- Task brief:
Every line of the entries below that includes "mods" belongs in the answer, copied as written.

<<<<

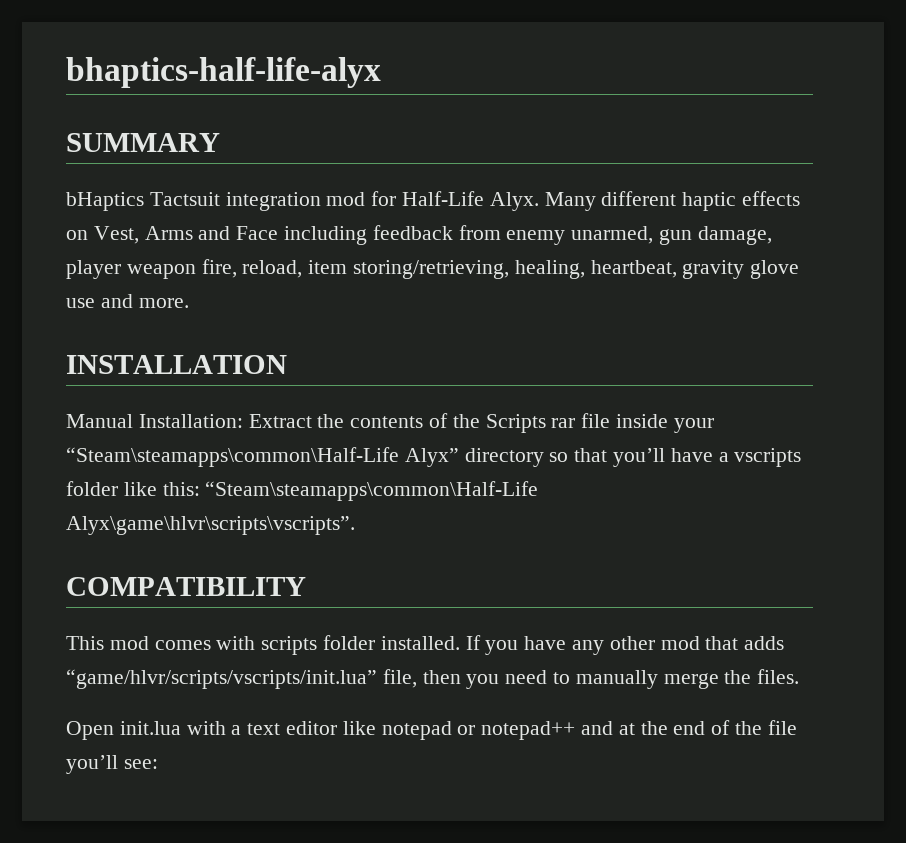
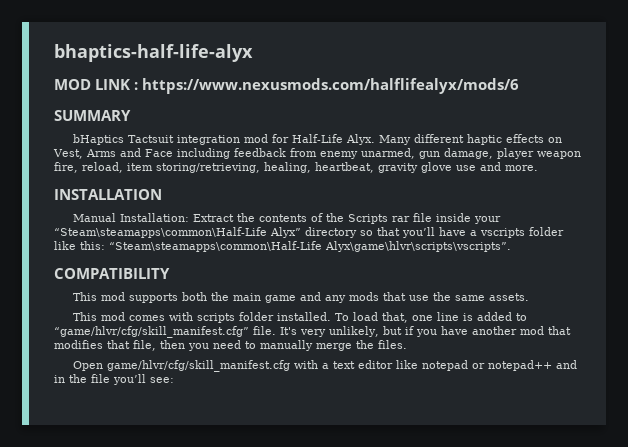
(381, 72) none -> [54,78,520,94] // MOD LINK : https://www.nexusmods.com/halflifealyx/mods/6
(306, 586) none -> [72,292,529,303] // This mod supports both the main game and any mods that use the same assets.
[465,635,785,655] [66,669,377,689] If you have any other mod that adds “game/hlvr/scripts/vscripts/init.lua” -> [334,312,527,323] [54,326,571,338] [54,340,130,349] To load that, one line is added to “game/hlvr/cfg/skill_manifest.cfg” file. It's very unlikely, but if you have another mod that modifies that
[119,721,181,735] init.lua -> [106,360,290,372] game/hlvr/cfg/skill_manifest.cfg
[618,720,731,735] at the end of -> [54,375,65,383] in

>>>>

- Your solution:
(381, 72) none -> [54,78,520,94] // MOD LINK : https://www.nexusmods.com/halflifealyx/mods/6
(306, 586) none -> [72,292,529,303] // This mod supports both the main game and any mods that use the same assets.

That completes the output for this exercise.